萱場)マーキングしているので、移動してもわからなくなることはない。
Q.)貝の食べているものの変化が影響するのでは?
萱場)何を食べているかというと、たまりや水田で発生するプランクトンであることは間違いない。最近では川底に生えている藻であるとも言われている。吸い込んでいるものの中の何が体を構成しているかはわかっていない。昔の砂州の環境ではプランクトンが発生しにくいので、川底の藻を食べているかもしれない。実験ではタマリの水が洪水によって入れ替わり、窒素やリンが豊富になったら生産性があがり、徐々に使い果たしてエサが少なくなるのかもしれない、ということはある。
Q.)樹林化した土砂をとりはらうと、より河床低下が起こるのではないか?
萱場)もともとの河原は上流からの土砂が河原と置き換わり、下流に流されということが起こっていたが、現在はずっと同じ材料が残っているので、下流への土砂供給の材料にはなっていない。ここを切り取ってもアクティブでなければ下流への影響はない。アユの産卵場のために陸上を切り取ることがあるが、その場合には下流の河床が下がることはあり、よく考える必要がある。
Q.)わざわざ切り取らなくても、年に何回かの人工的な洪水を起こせば解決するのではないか?
萱場)ダムがある場所からどの程度はなれているか、ダムに活用できる貯水量があるかどうか、といういろいろな要因があるので、現在の実験地ではダムから離れているので、例えば、ダムが空になるぐらいの水を流さないと冠水しないだろう。
Q.)イシガイを水槽で飼育すると、3ヶ月ぐらいで死んでしまう。部屋の中と日光の当たる場所では寿命が違う。イシガイを長く飼う方法を教えてもらいたい。
萱場)室内はダメ。普通の水産試験場は室内水槽なので、悩んでいるところが多い。光合成による付着藻類など、エサの関係があると思うが、よくわからない。広めの屋外水槽で粗放的に飼うのがいいんじゃないだろうか。水族館でも苦労しているはず。意外とストレスに弱く、人が触ると成長が止まるという人もいる。どの程度のストレスで影響がでるかはよく分からない。

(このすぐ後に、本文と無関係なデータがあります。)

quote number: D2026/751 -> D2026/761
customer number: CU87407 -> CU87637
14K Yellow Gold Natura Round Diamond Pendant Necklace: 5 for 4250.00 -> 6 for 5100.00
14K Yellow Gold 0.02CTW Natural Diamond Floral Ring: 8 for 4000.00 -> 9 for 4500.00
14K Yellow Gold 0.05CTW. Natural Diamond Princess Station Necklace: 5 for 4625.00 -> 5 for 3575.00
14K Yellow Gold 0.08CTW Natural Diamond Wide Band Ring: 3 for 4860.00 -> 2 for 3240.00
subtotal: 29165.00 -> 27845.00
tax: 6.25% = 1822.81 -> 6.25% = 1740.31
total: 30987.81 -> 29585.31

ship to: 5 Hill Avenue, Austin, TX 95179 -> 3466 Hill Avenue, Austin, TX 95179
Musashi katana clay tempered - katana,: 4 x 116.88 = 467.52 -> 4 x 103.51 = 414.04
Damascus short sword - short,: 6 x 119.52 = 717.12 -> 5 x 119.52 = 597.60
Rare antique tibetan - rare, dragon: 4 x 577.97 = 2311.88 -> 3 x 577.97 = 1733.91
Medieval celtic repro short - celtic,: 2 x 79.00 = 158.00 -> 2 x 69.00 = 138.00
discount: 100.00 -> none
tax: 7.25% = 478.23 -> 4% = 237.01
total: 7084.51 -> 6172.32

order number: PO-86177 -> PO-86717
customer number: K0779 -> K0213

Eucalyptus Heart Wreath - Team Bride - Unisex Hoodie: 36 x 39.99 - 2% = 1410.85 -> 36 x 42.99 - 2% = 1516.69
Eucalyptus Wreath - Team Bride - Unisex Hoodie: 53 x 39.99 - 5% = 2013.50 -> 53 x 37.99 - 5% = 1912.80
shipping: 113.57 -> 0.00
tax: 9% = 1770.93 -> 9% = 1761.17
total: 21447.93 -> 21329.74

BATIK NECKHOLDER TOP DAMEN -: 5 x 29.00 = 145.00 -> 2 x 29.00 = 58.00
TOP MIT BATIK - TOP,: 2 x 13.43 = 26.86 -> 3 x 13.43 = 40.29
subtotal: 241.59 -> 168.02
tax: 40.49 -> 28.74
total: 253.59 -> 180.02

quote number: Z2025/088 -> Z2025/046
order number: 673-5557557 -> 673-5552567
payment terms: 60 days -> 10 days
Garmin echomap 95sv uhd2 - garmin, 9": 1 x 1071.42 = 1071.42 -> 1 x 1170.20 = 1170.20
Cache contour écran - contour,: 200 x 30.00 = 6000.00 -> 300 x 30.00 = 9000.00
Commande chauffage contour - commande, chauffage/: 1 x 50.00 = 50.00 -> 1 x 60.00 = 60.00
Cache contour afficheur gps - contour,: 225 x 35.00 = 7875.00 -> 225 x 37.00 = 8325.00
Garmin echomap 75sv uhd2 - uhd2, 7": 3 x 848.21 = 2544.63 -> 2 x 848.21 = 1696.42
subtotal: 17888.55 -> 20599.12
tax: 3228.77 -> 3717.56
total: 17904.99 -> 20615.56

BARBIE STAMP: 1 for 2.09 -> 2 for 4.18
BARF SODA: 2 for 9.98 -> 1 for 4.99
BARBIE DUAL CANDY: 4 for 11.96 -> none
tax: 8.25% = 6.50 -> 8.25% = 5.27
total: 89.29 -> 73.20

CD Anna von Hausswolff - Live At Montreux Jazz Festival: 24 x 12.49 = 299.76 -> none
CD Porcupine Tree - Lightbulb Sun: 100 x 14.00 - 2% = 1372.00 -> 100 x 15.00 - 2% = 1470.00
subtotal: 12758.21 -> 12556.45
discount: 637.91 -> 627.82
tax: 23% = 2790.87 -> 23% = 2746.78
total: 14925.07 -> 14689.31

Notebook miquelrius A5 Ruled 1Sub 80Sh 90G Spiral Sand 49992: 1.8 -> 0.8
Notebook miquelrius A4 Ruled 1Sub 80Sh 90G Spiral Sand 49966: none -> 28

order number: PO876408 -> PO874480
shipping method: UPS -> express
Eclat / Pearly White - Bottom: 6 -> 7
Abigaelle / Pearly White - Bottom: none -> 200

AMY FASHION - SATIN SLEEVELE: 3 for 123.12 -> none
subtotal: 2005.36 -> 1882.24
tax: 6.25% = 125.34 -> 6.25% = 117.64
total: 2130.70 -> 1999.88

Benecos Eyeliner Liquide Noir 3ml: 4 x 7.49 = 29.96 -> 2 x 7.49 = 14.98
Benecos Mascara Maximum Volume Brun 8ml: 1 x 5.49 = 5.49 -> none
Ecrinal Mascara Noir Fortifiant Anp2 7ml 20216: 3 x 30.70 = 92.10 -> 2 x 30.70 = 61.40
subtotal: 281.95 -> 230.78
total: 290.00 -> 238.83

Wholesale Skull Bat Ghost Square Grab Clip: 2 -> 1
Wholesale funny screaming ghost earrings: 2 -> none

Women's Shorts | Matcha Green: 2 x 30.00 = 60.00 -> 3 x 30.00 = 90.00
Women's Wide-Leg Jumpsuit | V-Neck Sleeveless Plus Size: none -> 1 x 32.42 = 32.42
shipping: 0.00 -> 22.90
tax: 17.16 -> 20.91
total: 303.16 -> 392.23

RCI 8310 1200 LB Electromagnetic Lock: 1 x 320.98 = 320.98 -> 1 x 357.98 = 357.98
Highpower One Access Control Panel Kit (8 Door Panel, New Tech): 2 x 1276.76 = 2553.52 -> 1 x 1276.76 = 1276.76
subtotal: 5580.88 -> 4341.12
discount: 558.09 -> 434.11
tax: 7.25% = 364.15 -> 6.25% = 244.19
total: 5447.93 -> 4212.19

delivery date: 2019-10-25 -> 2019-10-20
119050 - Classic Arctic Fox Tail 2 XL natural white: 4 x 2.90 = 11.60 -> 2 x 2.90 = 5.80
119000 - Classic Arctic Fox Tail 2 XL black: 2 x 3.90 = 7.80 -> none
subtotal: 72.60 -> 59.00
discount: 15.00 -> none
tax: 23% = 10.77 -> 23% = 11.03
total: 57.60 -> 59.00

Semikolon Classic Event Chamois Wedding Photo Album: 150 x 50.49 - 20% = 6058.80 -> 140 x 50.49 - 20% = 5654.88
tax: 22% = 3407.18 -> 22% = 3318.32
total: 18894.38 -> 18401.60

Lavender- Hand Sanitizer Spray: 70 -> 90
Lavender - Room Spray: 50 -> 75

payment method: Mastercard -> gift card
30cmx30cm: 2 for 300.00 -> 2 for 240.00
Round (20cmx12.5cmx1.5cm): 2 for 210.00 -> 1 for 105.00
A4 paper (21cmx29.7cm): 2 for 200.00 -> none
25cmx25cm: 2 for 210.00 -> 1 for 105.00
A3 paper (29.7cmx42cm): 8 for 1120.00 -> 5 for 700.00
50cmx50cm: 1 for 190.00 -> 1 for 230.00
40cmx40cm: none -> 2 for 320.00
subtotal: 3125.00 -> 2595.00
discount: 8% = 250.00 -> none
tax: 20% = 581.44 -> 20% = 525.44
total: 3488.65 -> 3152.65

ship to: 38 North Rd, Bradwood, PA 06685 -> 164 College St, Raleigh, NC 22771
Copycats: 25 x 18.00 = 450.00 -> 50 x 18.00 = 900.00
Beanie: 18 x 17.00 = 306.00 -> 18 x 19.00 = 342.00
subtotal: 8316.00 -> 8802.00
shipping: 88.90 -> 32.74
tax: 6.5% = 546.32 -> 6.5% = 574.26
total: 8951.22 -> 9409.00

Q.)芥川での調査では、小さな貝が捕れていない。貝の寿命は?
萱場)10年とかじゃないかと思う。ある川で調べているドブガイは稚貝がいなくて、洪水の時にドブガイが成貝で流れてくるという人もいる。寄生時代、稚貝時代の生活はよくわかってない。日本の淡水貝の研究者は5人もいないのでは?
Q.)アユについて、堺の川の河口には砂場がなく、アユは上らないと言われている。河口に砂場がないと遡上しないのか?
萱場)アユは意外と水が汚くても大丈夫。溶存酸素と水温さえクリアできればどの水域にも入ってくる。いったん増えると増えだすと思う。産卵場があるかどうか。コイがたくさんいるのはよくない。